Maybe it was a 71kt gust:

 

 

Builder Peter Johnstone, who left his familys J/Boats yacht empire to start Gunboat, says the safety fears about multihull yachts are overblown. Johnstone says hes navigated through 70-knot gales in the North Atlantic by hauling down the sails, closing in the mammoth salon and pulling up the centerboards that help the boat track straight through the waves. When a rogue wave hits from the side, he says, the Gunboat just skids sideways with it, instead of absorbing tons of water on the deck like a monohull. http://www.forbes.com/sites/danielfisher/2014/09/11/on-a-gunboat-catamaran-you-can-have-your-martini-and-30-knots-too/

Seems to me that skidding sideways would be hard on the rutters.

 

 

And might make the Harlisaki tip over.

 

Sorry, wrong thread, carry on.

 

 

I was having a little fun, but since I brought it to PJ's thread in Multihull Anarchy, what about that issue?

 

How will the rudders handle skidding sideways down the face of a large wave?

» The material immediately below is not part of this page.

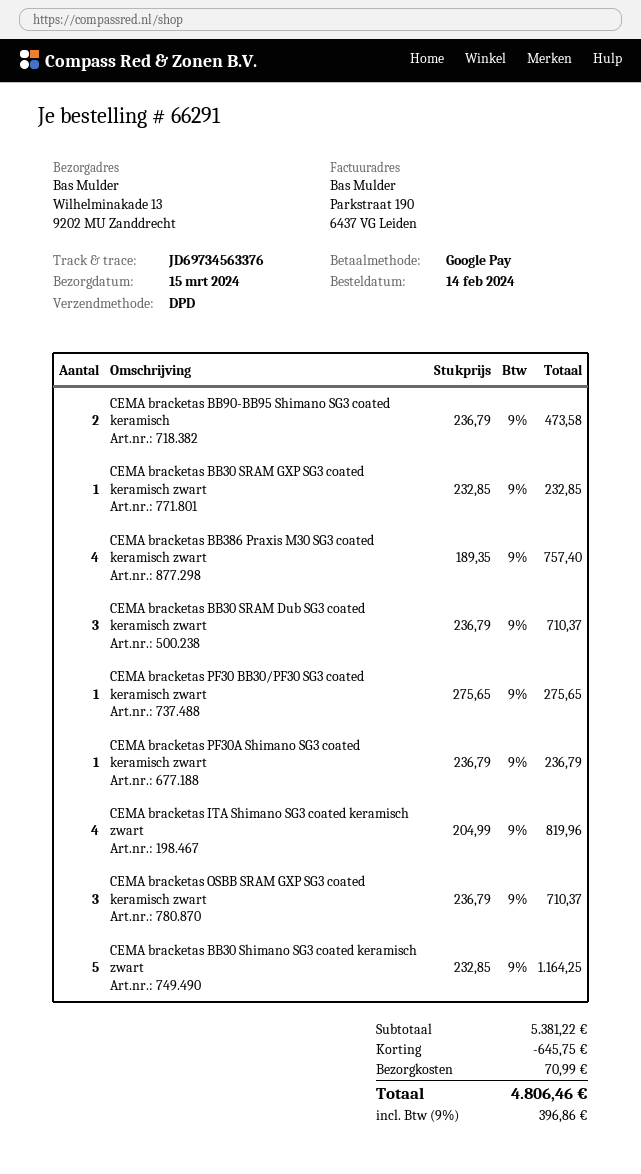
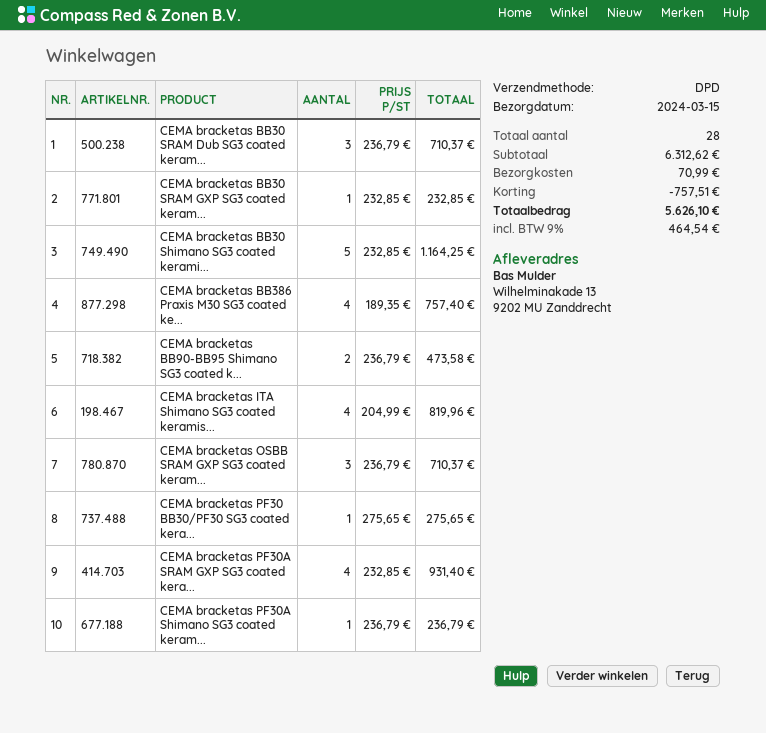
CEMA bracketas PF30A SRAM GXP SG3 coated kera...: none -> 4 x 232.85 = 931.40
subtotal: 5381.22 -> 6312.62
discount: 645.75 -> 757.51
tax: 9% = 396.86 -> 9% = 464.54
total: 4806.46 -> 5626.10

Rudders are retractable too. If it's real snotty we'll pull a foot or two of rudder up.

 

 

Interesting. Are these in a giant cassette like a beach cat? Do they make them retractable to make the boat beachable, to allow sideways skidding, or for some other reasons? Can you bring them all the way up when fighting a fish to eliminate any possibility of fouling? Or when fighting a mast, as the case may be?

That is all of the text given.